The result: I was not allergic only to horse’s fur (huh?, and what is the relevance anyway since I am not a jockey). And I had to avoid all kinds of food – from tomatoes to seafood. Pretty annoying. But, I went through the diet. Caused me a lot of headache every single meal time. Still, I thought what was the harm in trying.

Then another PLI shot after a month of that crazy diet. Then another blood test. Another same condition – nothing happened to my antibody. And finally I said to Cip, that’s it, I am not going through any of these stupid procedures anymore. And I also refused to go back to the hospital, or to the same doctor.

Not long ago, a friend of mine referred me to another doctor in another hospital. We went there last week. He offered two options: insemination (which he said is still risky with my condition since it is still possible that the antibody kills the sperm once it is inside), or in-vitro fertilization. He explained to us why these options. His explanation made sense. But still, I could not help wondering why on earth none of these doctors, ever looked at my history?.

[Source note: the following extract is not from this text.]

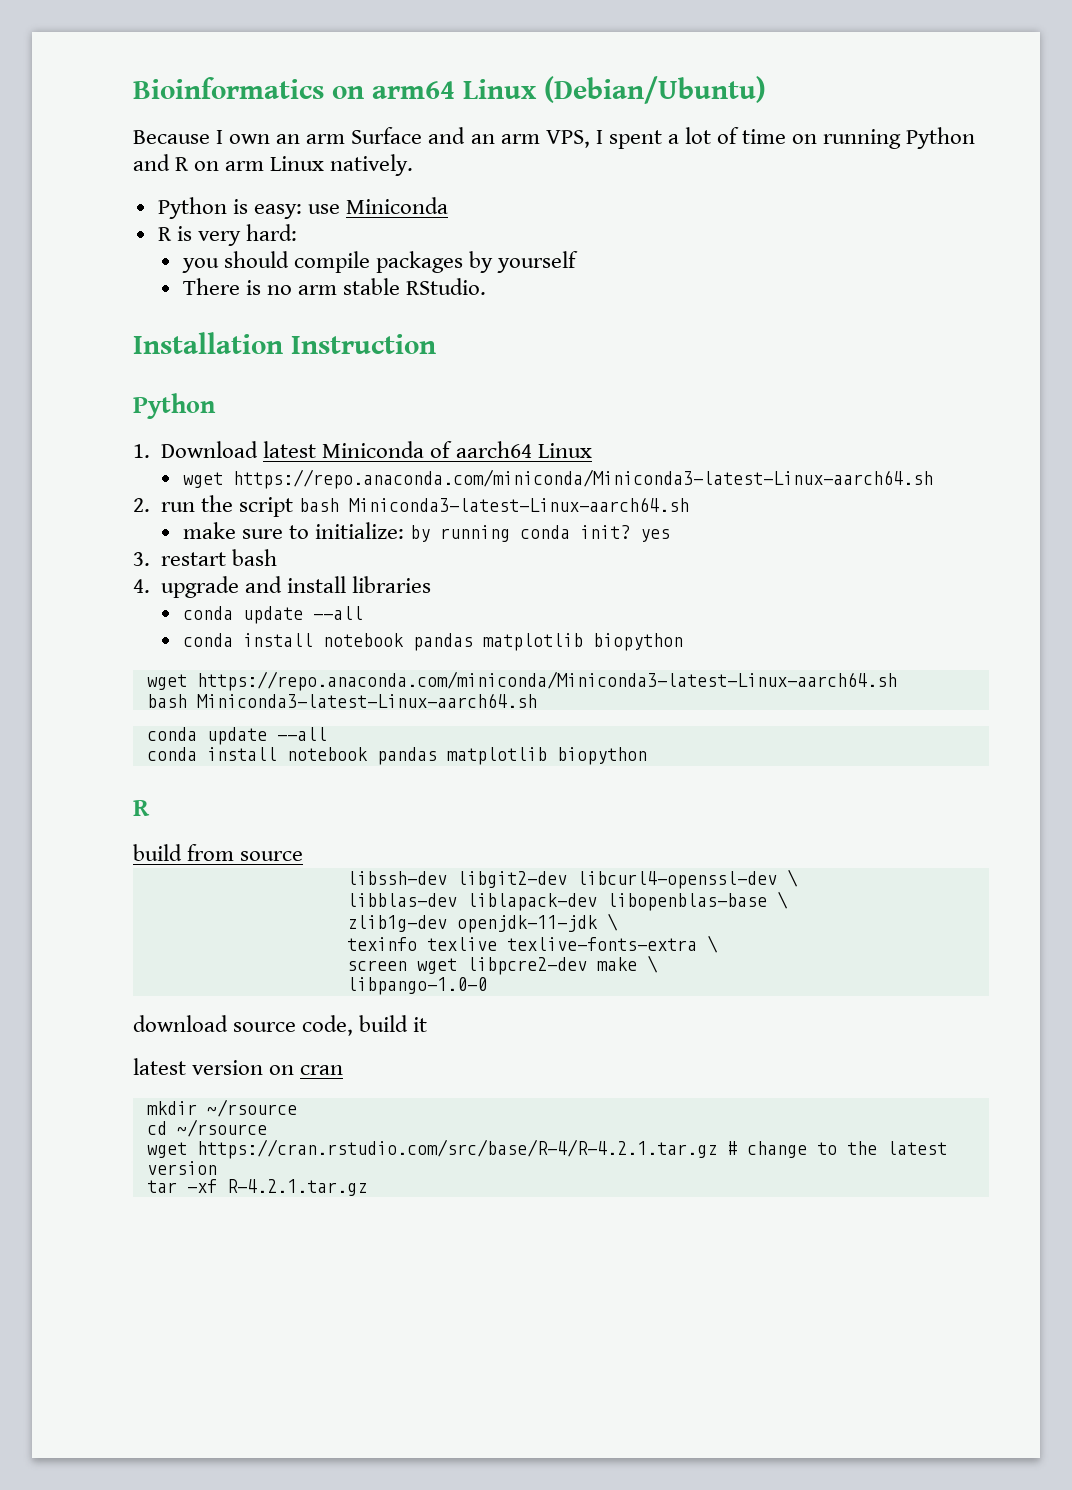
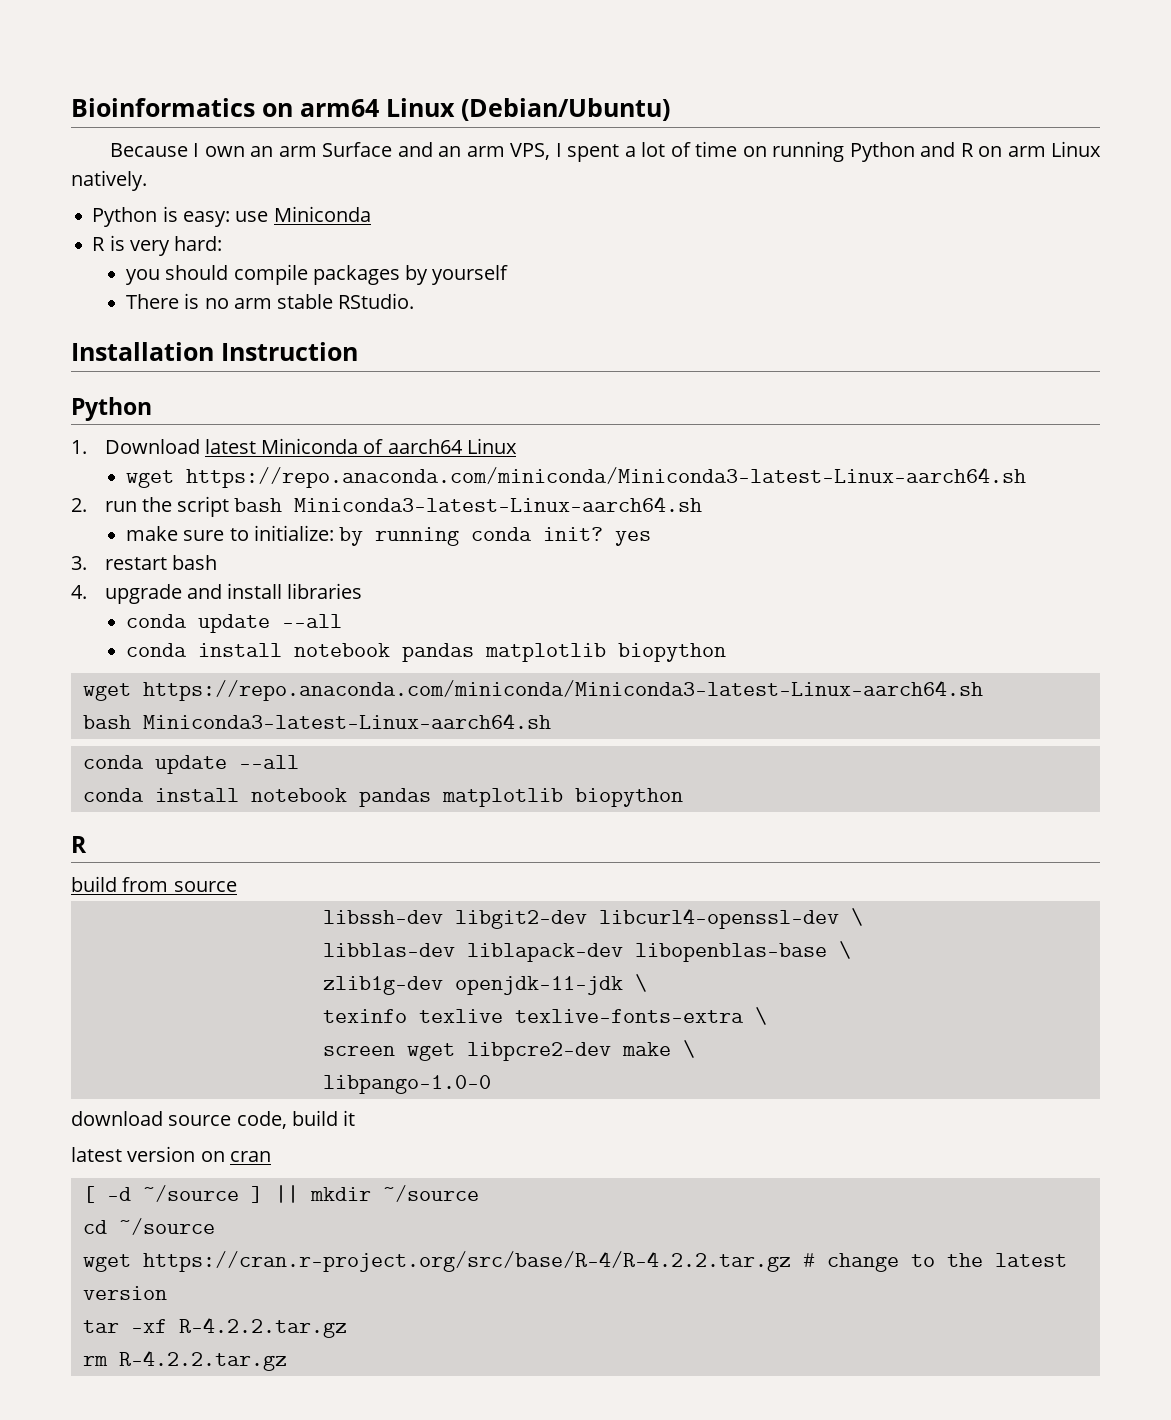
[146,1099,297,1117] mkdir ~/rsource -> [82,1185,479,1203] [ -d ~/source ] || mkdir ~/source
[176,1119,267,1137] [146,1139,717,1159] ~/rsource // wget https://cran.rstudio.com/src/base/R-4/R-4.2.1.tar.gz -> [118,1218,215,1235] [82,1251,791,1272] ~/source // wget https://cran.r-project.org/src/base/R-4/R-4.2.2.tar.gz
[226,1179,367,1196] R-4.2.1.tar.gz -> [178,1317,347,1338] [82,1350,287,1371] R-4.2.2.tar.gz // rm R-4.2.2.tar.gz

Why didn’t they ask me to show them what I went through in the past, how we got Tara?. Why didn’t they even bother to check on the medicine list that I took in the past?. There must have been something that worked there. Why didn’t they put off their own agenda? (of course I understand in-vitro will produce more money both for the doctor and hospital!).



Is this what we have to accept and live for as patients?

I may not be this annoyed if not for the fact that we had gone through something in the past, and we believed (God willing) that it worked. But these doctors, just did not pay attention to it. Which makes me wonder, so why should hospitals have patient’s status anyway?. If it is not going to be looked at again, when patients come back to the hospital with the same condition, then why bother spending money on those pieces of paper, wasting God knows how many trees, for those statuses?. Is it about wanting to protect own's pride, rather than looking at other doctor's treatment to a patient that may have worked in the past?. Or is it simply, for economy reason? (because the protein test that I took, was done in the clinic apparently owned by the doctor from whom I got PLI treatments. Pretty obvious, huh?).

And why bother ‘interviewing’ patients if there is no REAL interest in the first place to know what he or she has gone through in the past?. I felt that there was sympathy in the last doctor in that other hospital that we went to. But still, I think he could have asked more questions, than just right away putting those two (expensive) options on the table for us.

I guess none of us will ever understand on what basis do doctors give options to patients. And I guess different from marketing research where clients (think) they understand what their options are, most of the time, we don’t know nor understand what our options are in the face of medical science. Nevertheless, should we be taken for granted for our lack of knowledge in the field?.

And I am not sure if the concept of Trusted Advisor will ever be applied in the field of medical science here in Indonesia. I don’t think it is difficult to apply it. Though I have experienced how hard it is to put off my own agenda when I am with clients, still, the result of trying to do it, is immense. Being really ‘trusted’ is expensive in human relationship, and it goes a long way, for a long time.

Right now, I just don’t know how and who to trust when it comes to solving my medical condition. I hope soon I will know.